My summary: Tabitha is a 20-something who bakes blue muffins*, tries to wrangle the local police force into new cuisines, and gets pulled into a murder mystery.
Plot: Zips along like it’s had a few too many of the coffees poured at Tabitha’s cafe. She spends a good portion of her time concocting new recipes and culinary inventions, and the murder investigation tends to be information and places she stumbles across. There’s no list-making brain-storming malarkey going on here. I’m not sure how much sleep these characters actually get, but it doesn’t look or sound like much. A suitable mix of seriousness and frivolity happens. Layered well, like the titular trifle.
The murderer: Now I’m rereading the book, I have remembered who it was. First time I read the book, I didn’t guess. I actually guessed wrong, which I like in a mystery. If the reader is guessing wrong then the author is doing something right in misdirection.
Characters: You get to know them bit-by-bit. Tabby, as the narrator, does tend to give you chunks of information about herself but they’re digestible. Others around her are introduced and given life a little more slowly, but I find this method works. Comfortable. Eases you into it.
Cover and title: Each in the series has a food-pun, which I like. The covers themselves are simple, just one image which is a visual representation of the punny title.

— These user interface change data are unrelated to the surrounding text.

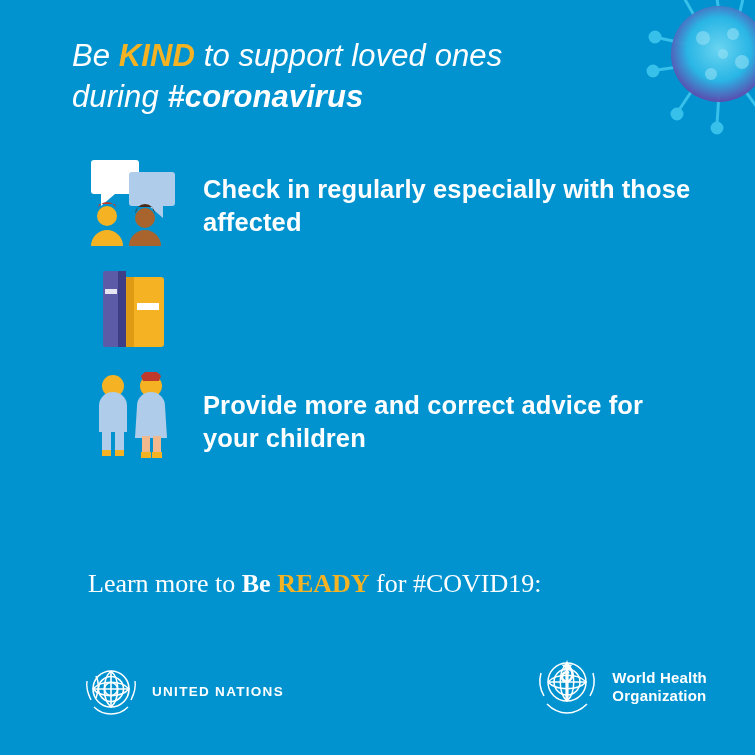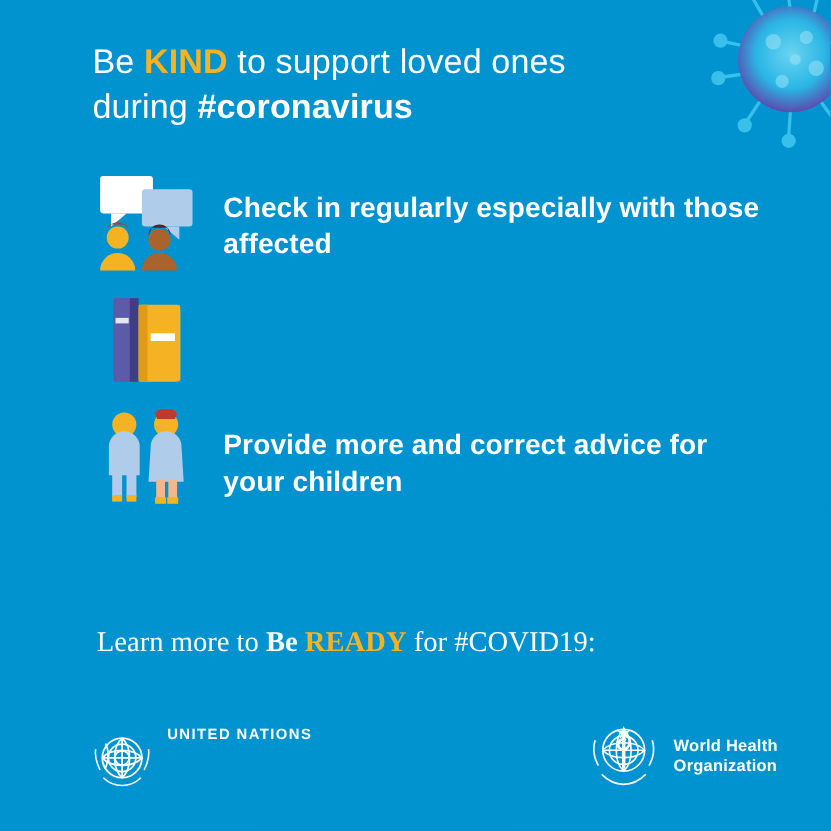--- a/index.html
+++ b/index.html
@@ -28,28 +28,29 @@
     top: -18px;
     right: -22px;
     width: 190px;
     height: 190px;
     pointer-events: none;
   }
 
   
   .headline {
     position: absolute;
-    left: 84px;
+    left: 72px;
     top: 36px;
     width: 560px;
     color: #ffffff;
     font-size: 31px;
     line-height: 1.32;
     font-weight: 400;
     letter-spacing: 0.1px;
+    font-style: italic;
   }
   .headline .kind {
     color: #F5B323;
     font-weight: 700;
   }
   .headline .tag {
     font-weight: 700;
     color: #ffffff;
   }
 
@@ -111,21 +112,21 @@
     font-size: 26.5px;
     margin-top: 2px;
   }
 
   
   .un-logo {
     position: absolute;
     left: 82px;
     top: 660px;
     display: flex;
-    align-items: flex-start;
+    align-items: center;
   }
   .un-logo .un-text {
     color: #ffffff;
     font-size: 13.5px;
     letter-spacing: 1.3px;
     font-weight: 700;
     margin-left: 12px;
   }
   .who-logo {
     position: absolute;

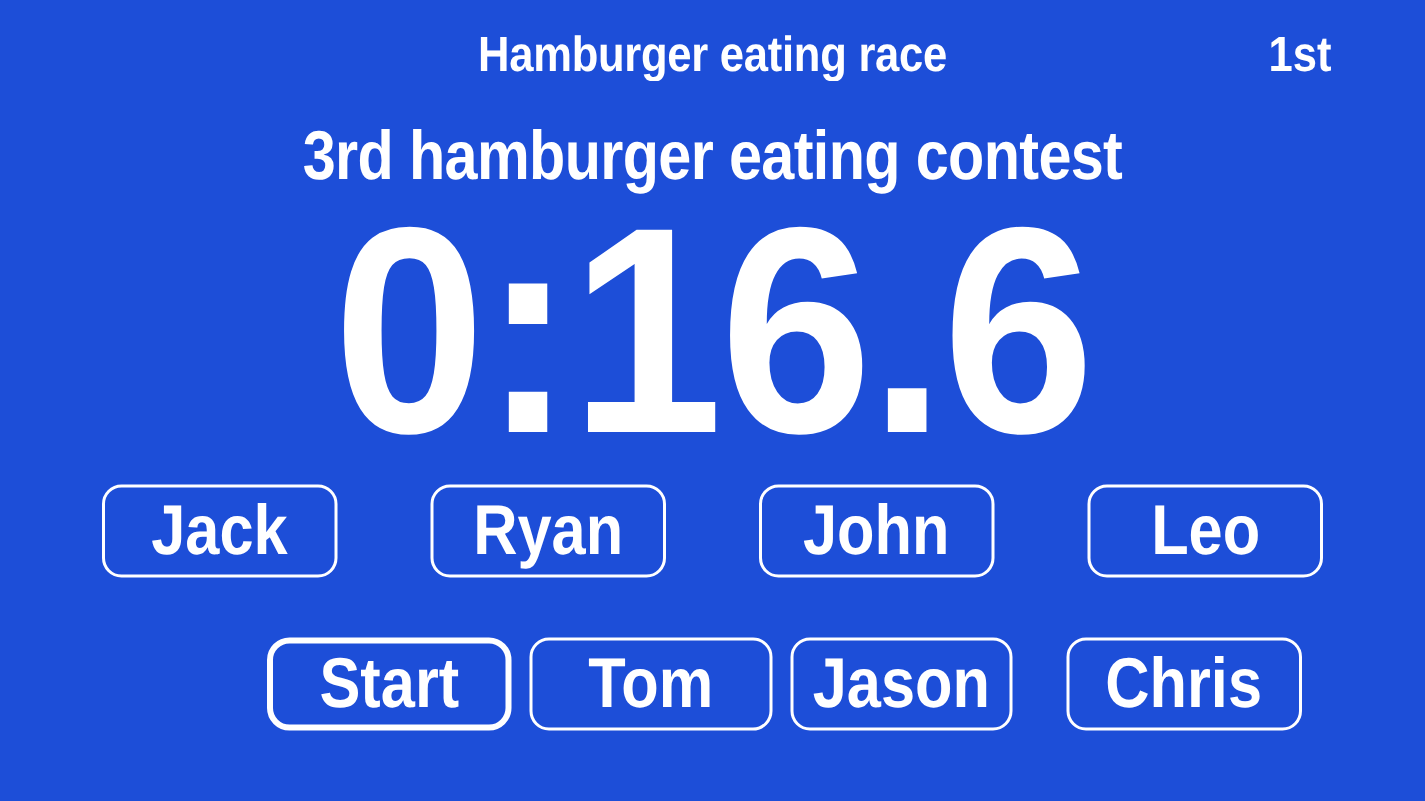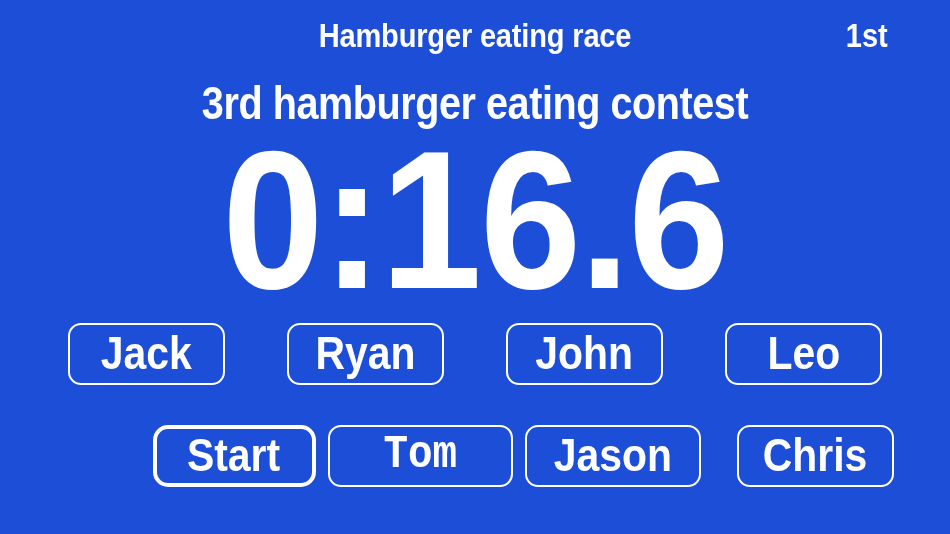--- a/index.html
+++ b/index.html
@@ -138,22 +138,22 @@
   
   #row-runners .pill {
     width: 157px;
     height: 62px;
   }
   
   #row-controls .pill {
     height: 62px;
   }
   .pill.w-start    { width: 163px; border-width: 4px; border-radius: 15px; }
-  .pill.w-tom      { width: 185px; font-family: Liberation Mono, monospace; }
-  .pill.w-jason    { width: 176px; }
+  .pill.w-tom      { width: 162px; }
+  .pill.w-jason    { width: 148px; }
   .pill.w-robert   { width: 164px; }
   .pill.w-chris    { width: 157px; margin-left: 24px; }
 </style>
 </head>
 <body>
 
 <div id="app">
 
   <div class="header-row">
     <div class="race-title">Hamburger eating race</div>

I chucked out the Netflix scale, but this is a book you can put down and pick up a few times without really losing your place. I have read it maybe three times and remember bits and pieces of it well enough to be constructing this review.
Overall 4.1 stars. The murderer is a bit of a backgrounder, but not so much that they blend into the cafe’s wall art. Food descriptions aren’t just cake, which is good, and they’re lingered over a little longer than in other cozies I’ve read. They don’t take centre stage though, which is good. Random little threads of amusing anecdotes make this cozier to read, like you’re stepping in to Tabby’s life. She’s not just going here, there and that other place: she’s doing interesting wacky things that manage to not be OTT.
*not a euphemism
Food comparison: Ooh, tough one. A plate of good sushi that you select yourself, with a hot green tea. It’s not wildly expensive, but good nonetheless.